Input data: Begin
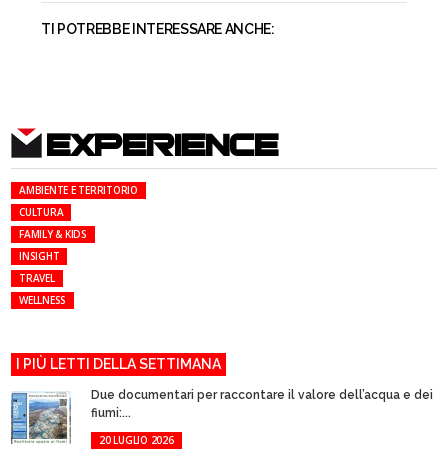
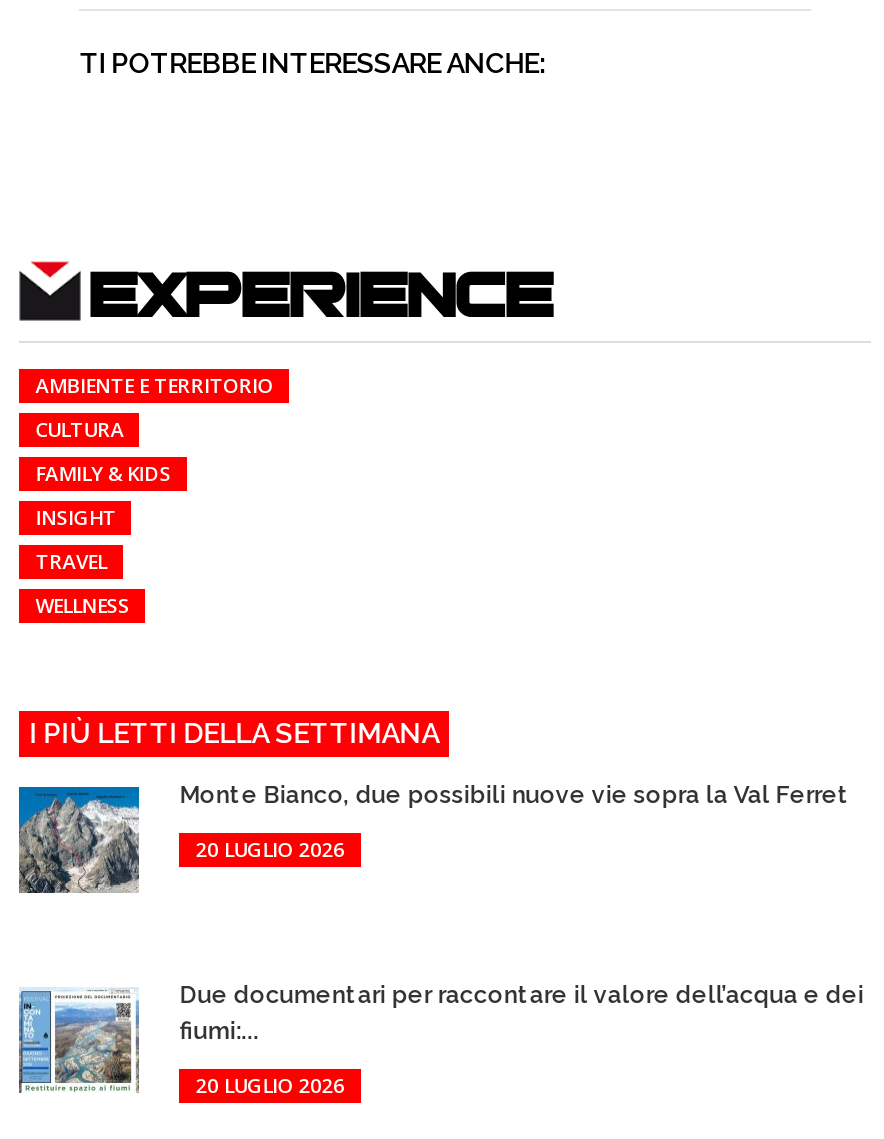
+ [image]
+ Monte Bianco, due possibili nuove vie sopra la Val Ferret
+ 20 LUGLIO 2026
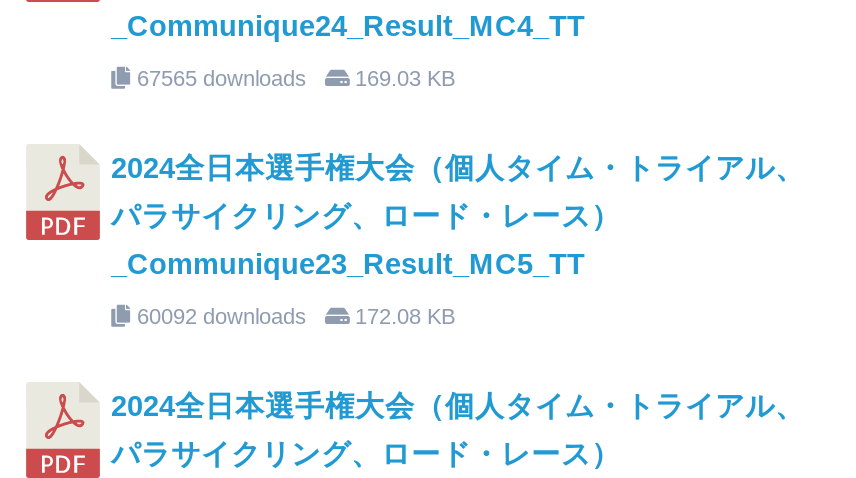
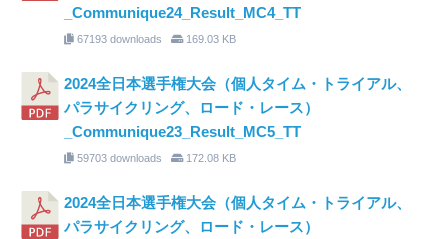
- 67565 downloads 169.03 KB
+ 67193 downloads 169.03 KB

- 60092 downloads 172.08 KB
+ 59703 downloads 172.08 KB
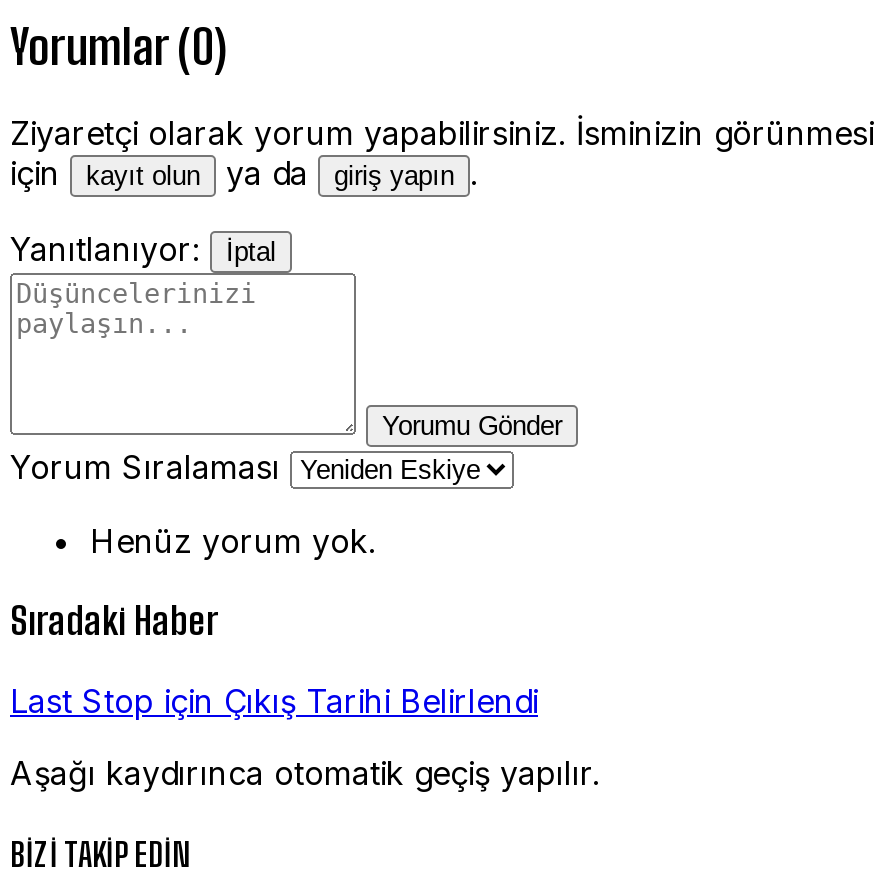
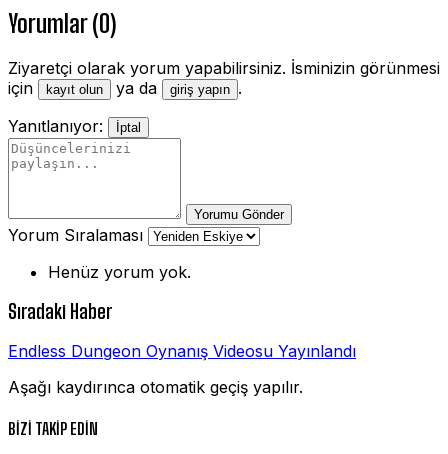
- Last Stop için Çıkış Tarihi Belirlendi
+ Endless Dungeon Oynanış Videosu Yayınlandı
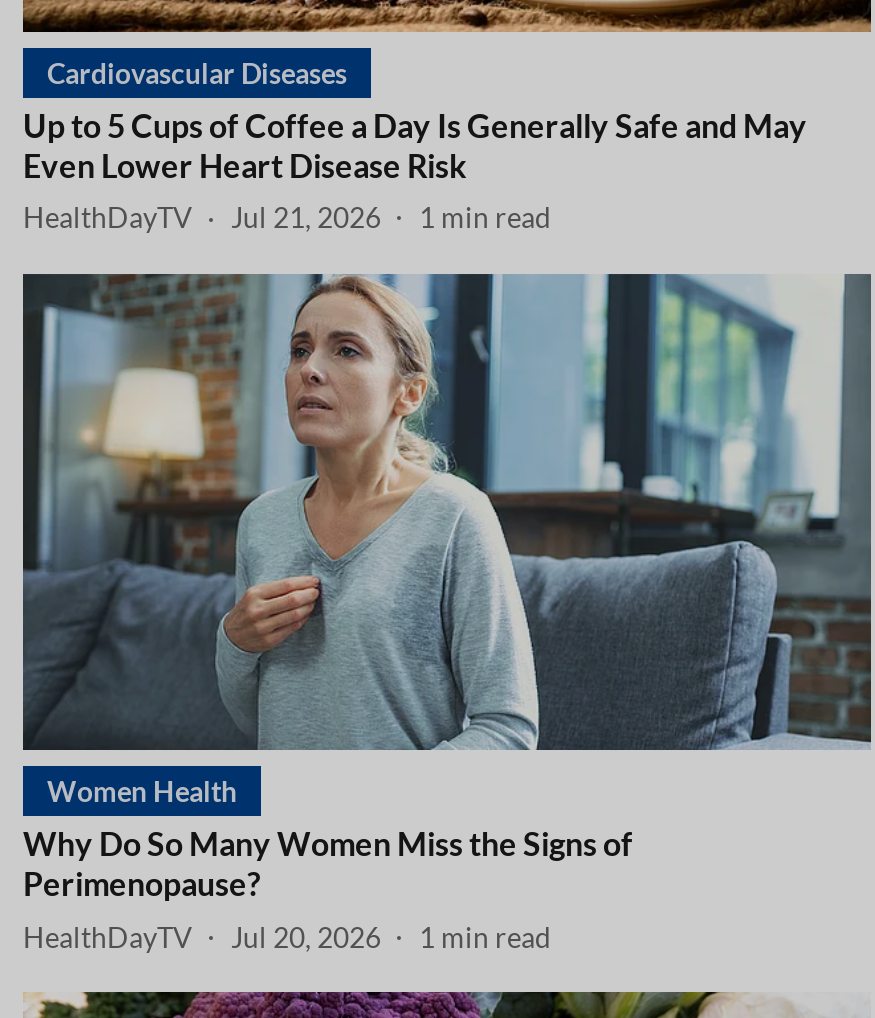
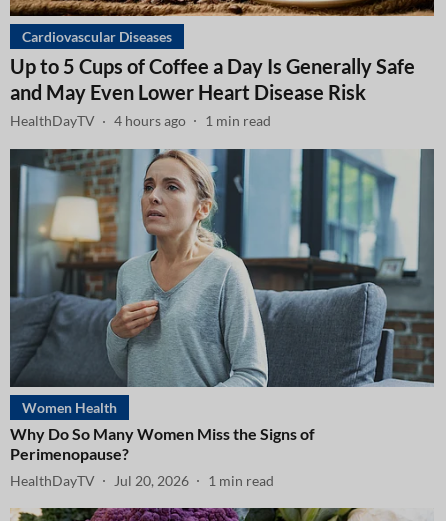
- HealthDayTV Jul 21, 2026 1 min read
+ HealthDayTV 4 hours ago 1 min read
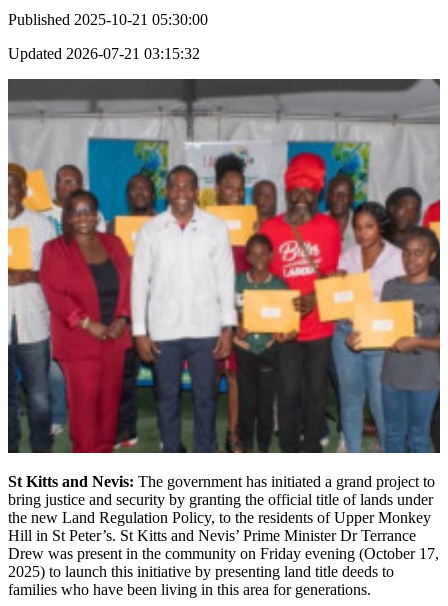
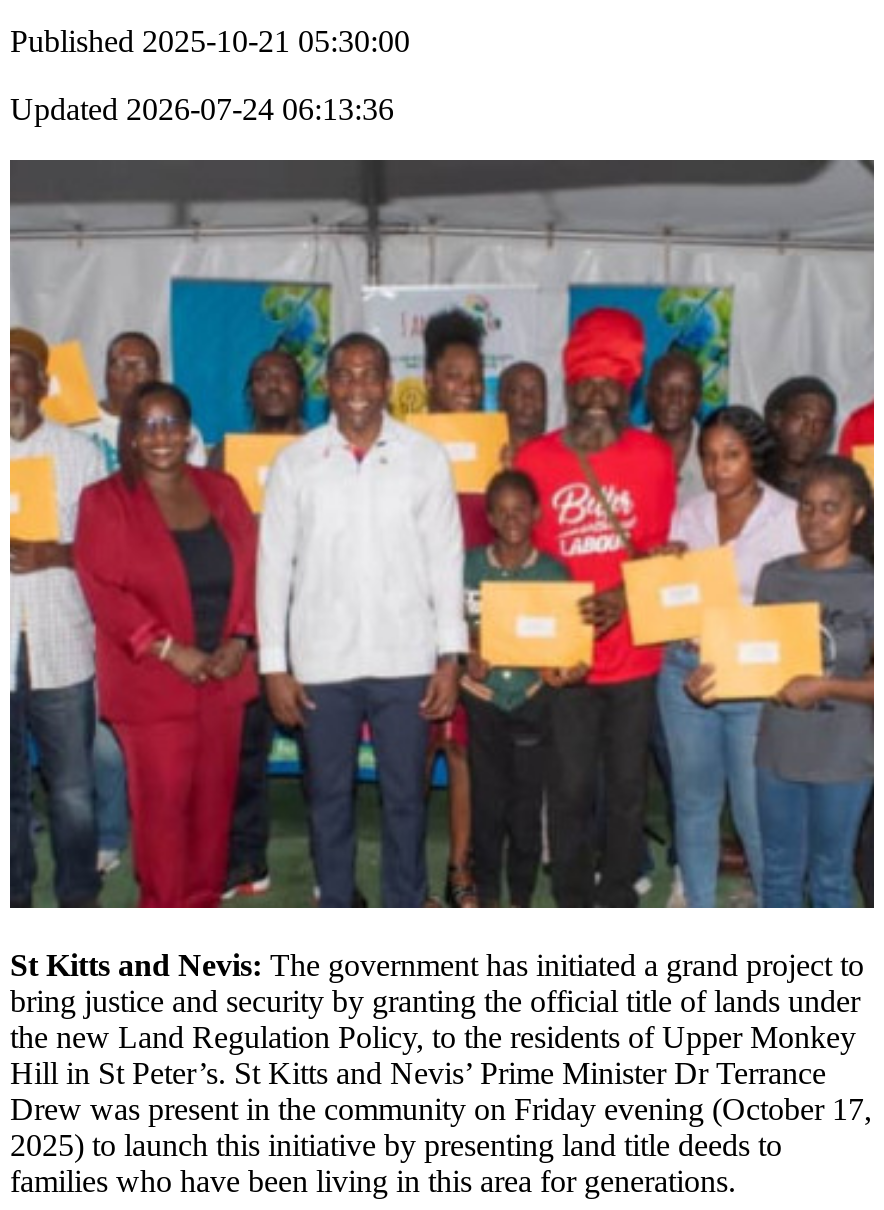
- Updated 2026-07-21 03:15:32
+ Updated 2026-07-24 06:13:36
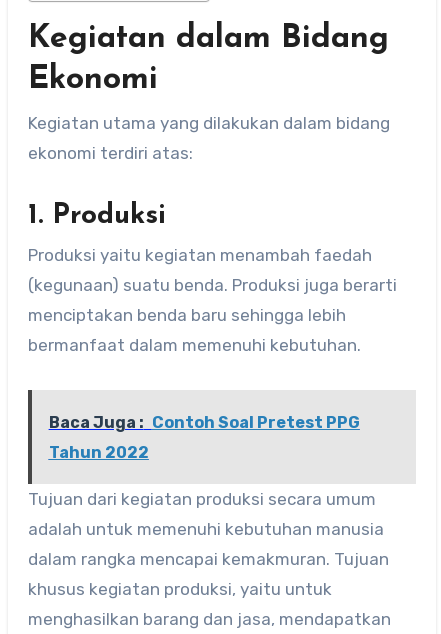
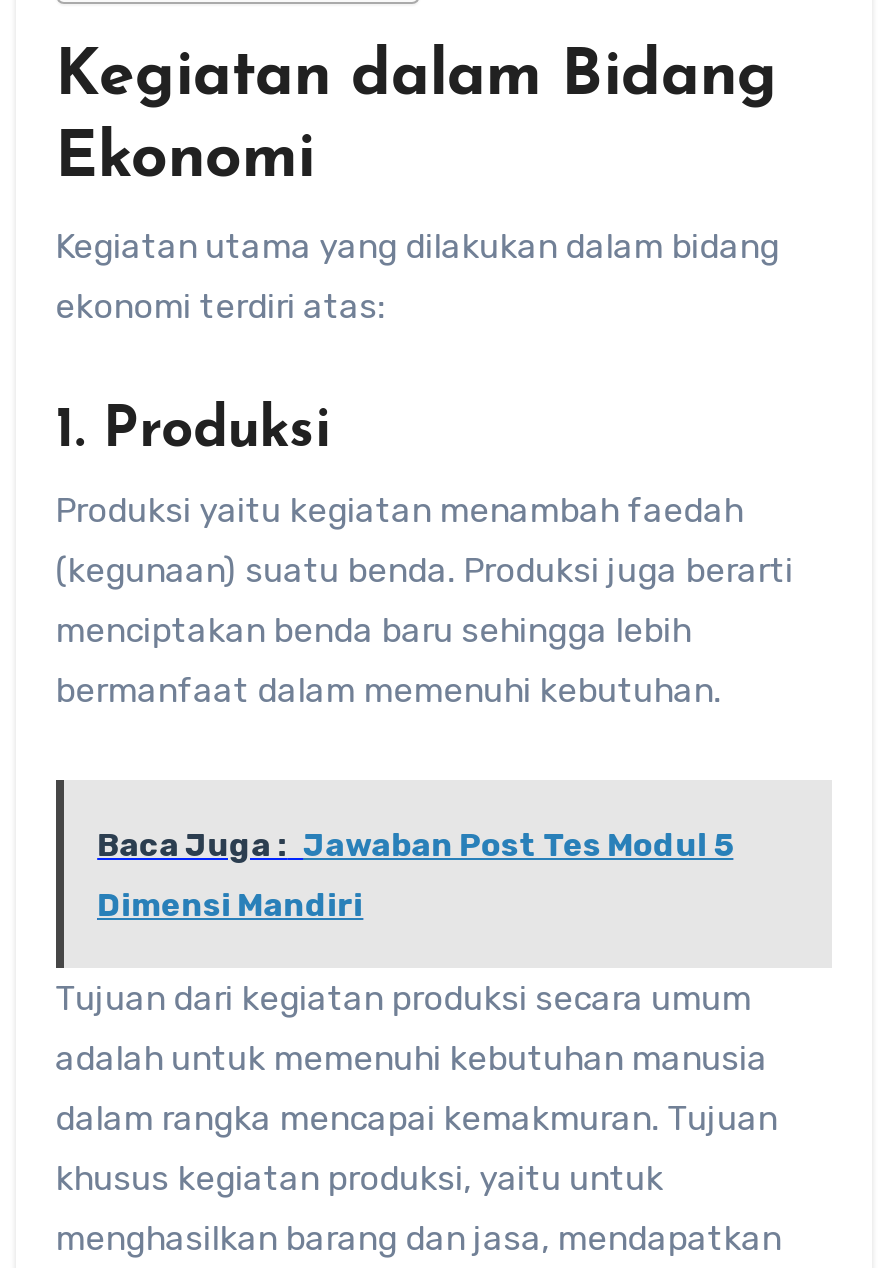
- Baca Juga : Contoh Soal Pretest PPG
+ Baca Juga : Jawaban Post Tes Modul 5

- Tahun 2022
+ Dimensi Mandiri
Input data: End
Show the lines of the listing above with "HealthDayTV".

- HealthDayTV Jul 21, 2026 1 min read
+ HealthDayTV 4 hours ago 1 min read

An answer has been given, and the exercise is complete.